Wednesday, February 21, 2018

And more opinions

Yeah, I have 'em. And I'm done with what I "have" to have done during office hours for this week, so I can sit and think, and am not greatly motivated to read research stuff, even though I should be.

I am thinking about the "false alarm" things with school threats. There have been, I think, four, in my general area - and more in the state as a whole - this past week. All of them coming in the wake of the terrible Florida school shooting at Marjory Stoneman Douglas* high school.

(* I knew that name sounded familiar - she was an early conservationist; she also wrote The Everglades: River of Grass which I think I may actually have READ at some point, or read excerpts from. When I was 10 or so, my family made a spring break trip that included the Everglades and I think my dad gave me some stuff to read because I was interested in it, and some selections from that book may have been in them. I also think I wrote a school paper on the Everglades at some point. Douglas was also a women's suffrage activist... and now THIS is what we're going to remember her name for, not her conservation or voting-rights work.)

But anyway. We hear about these more right now, and it's a combo platter of things.

First thing is a stupid thing, if it's happening: these threats actually happen on a regular basis, but the news media is playing them up now because everyone's on edge, and panicking parents gets eyeballs, so hey, let's report on the kid drawing a WWII scene in history class who put a gun in the hands of a soldier he drew, and let's treat it like he is a violent threat when he's probably just a history geek or maybe had a great-grandfather who told war stories...

Second thing seems fairly likely to me but aggravates me: schools are locking down on a hair-trigger now. The latest report, from a school in the town east of me, was because a student wrote a "play or a poem" (the news won't clarify) that "disturbed" a teacher, and so the whole school went on lockdown as a precaution....

I dunno. I think of some of the stuff I wrote as a kid, some of the stuff my brother wrote. Nothing ever really violent but you know? I was into fairy tales as a kid and fairy tales have violent stuff happening. And also, in the stories you write as a kid? Poofing away an evil witch or slaying a demon knight is kind of normal-for-a-normal-kid: it's how you deal with your fears, or how you fantasize solving big problems in your life. Granted, I don't know how "disturbing" this "play or poem" was but....if you're worried about the kid, you take the kid out of the class, to the school psychologist's office (if we even have those any more; budget cuts) and the problem is mostly solved. (Also, I will note: this was an elementary school. Most of the kids could probably still be physically picked up and removed from class by a teacher).
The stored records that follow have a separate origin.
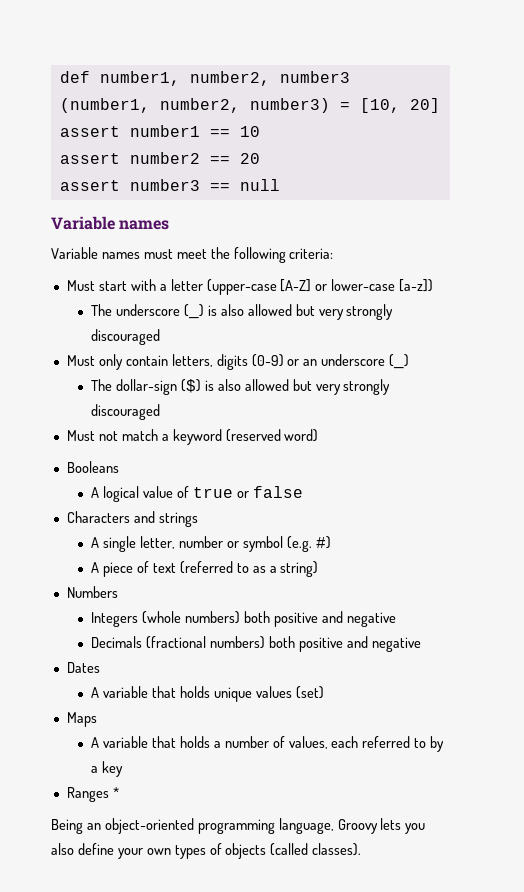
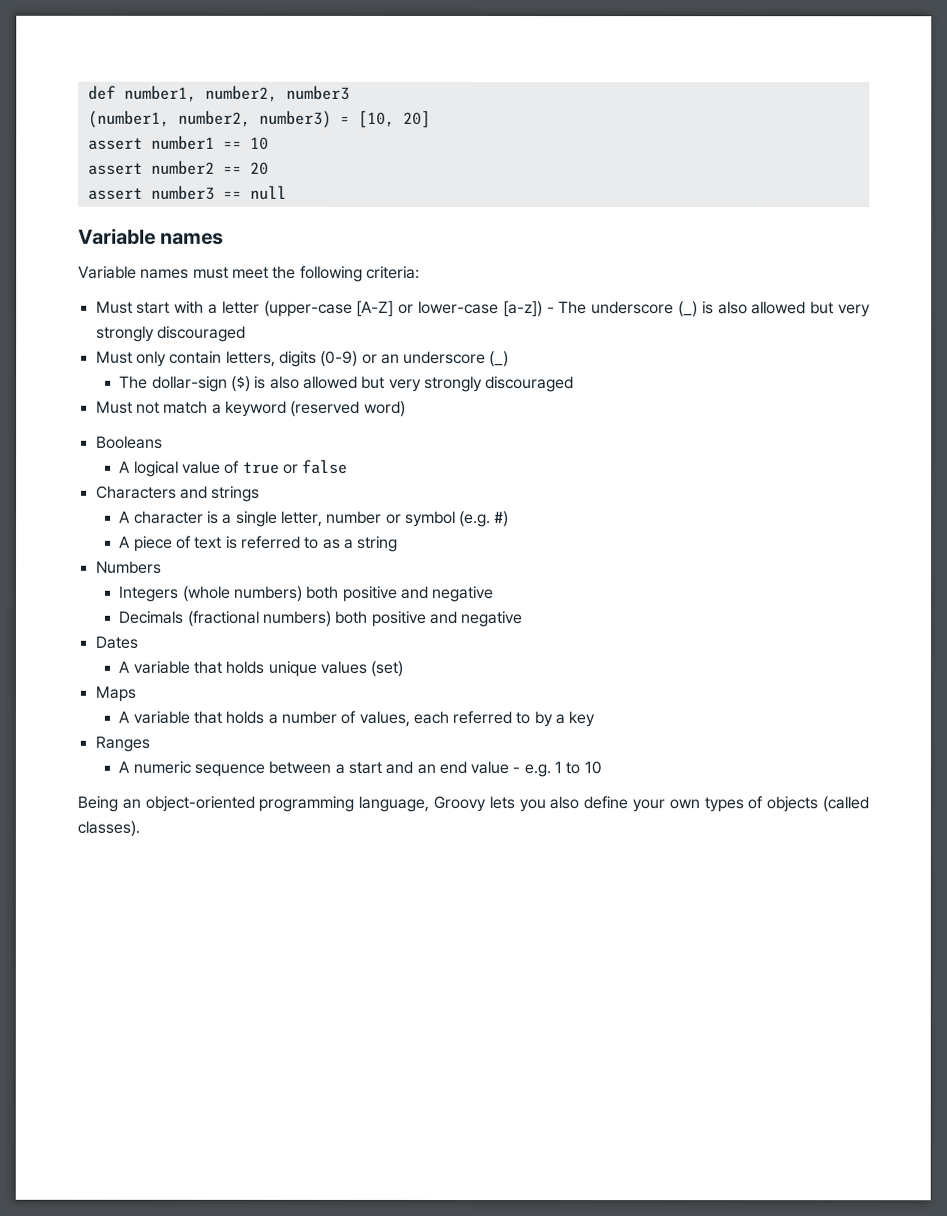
(434, 285) // -> [546,307,555,314] -
(100, 542) none -> [133,510,233,524] character is a
[179,561,233,574] (referred -> [225,535,301,549] is referred
[280,561,319,577] string) -> [357,535,399,552] string
[112,787,119,798] * -> [118,760,602,778] // A numeric sequence between a start and an end value - e.g. 1 to 10

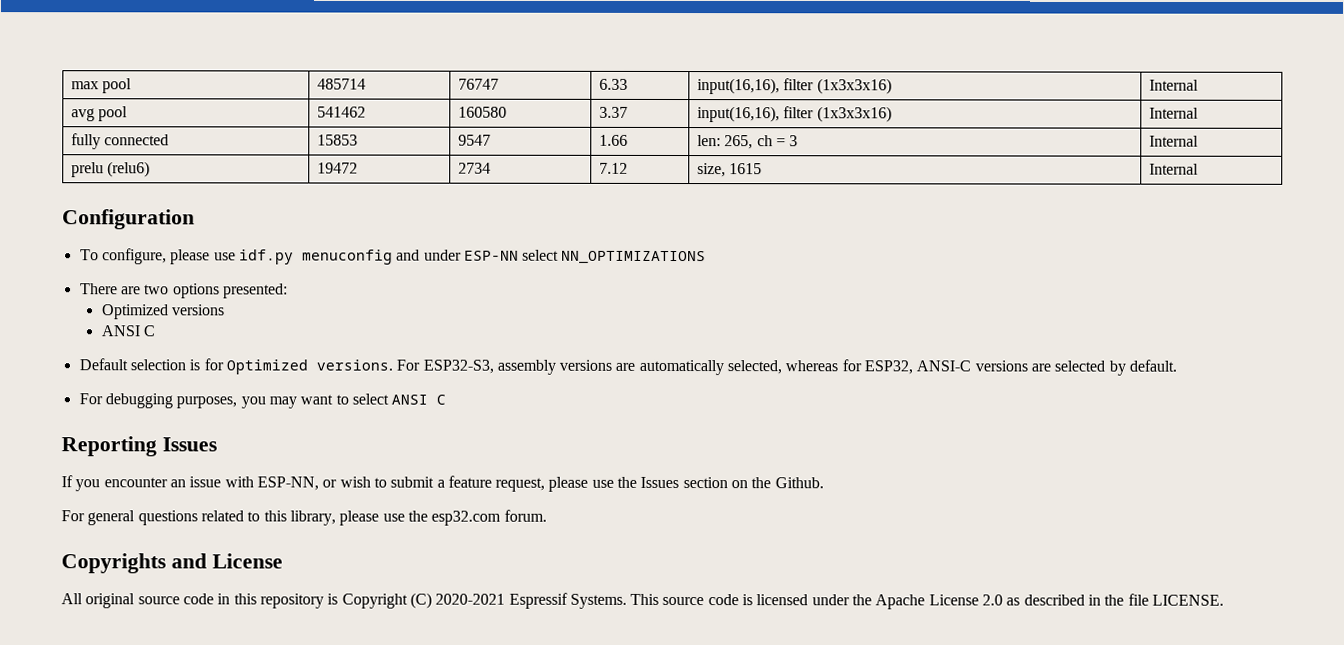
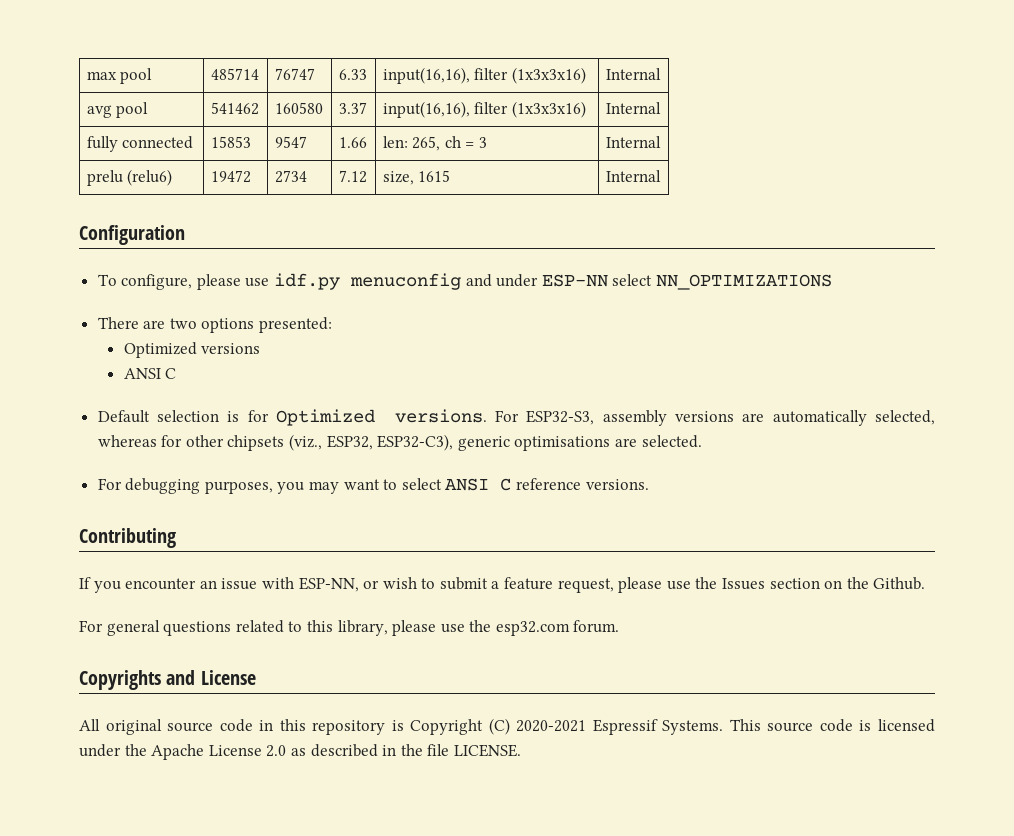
[864,359,1178,376] ESP32, ANSI-C versions are selected by default. -> [185,434,702,451] other chipsets (viz., ESP32, ESP32-C3), generic optimisations are selected.
[61,436,217,457] // Reporting Issues -> [516,478,649,490] [79,528,176,548] reference versions. // Contributing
But yeah. The combination of "wow, all these kids are like little powder kegs now" mentality that the news seems to foster, coupled with the "what would the parents say if something bad happened" leads to things like lockdowns and drills and stuff.

And I admit: an active-shooter drill would have been unsettling to me as a kid. Fire drills, eh, meh - you went outside, single file, with your class, and stood there, and depending on how much of a disciplinarian/stickler-for-the-rules your teacher was, you either cracked jokes with the people next to you in line or stood there in silence until they rang the "all clear" bell and you filed back in to class. Tornado drills were scarier because even as a kid, I knew that getting down on your knees and shielding the back of your neck with your hands wasn't much of a protection, and so the prayerful posture was maybe mainly to give you a chance to make your peace with whatever your concept of God was before you were destroyed....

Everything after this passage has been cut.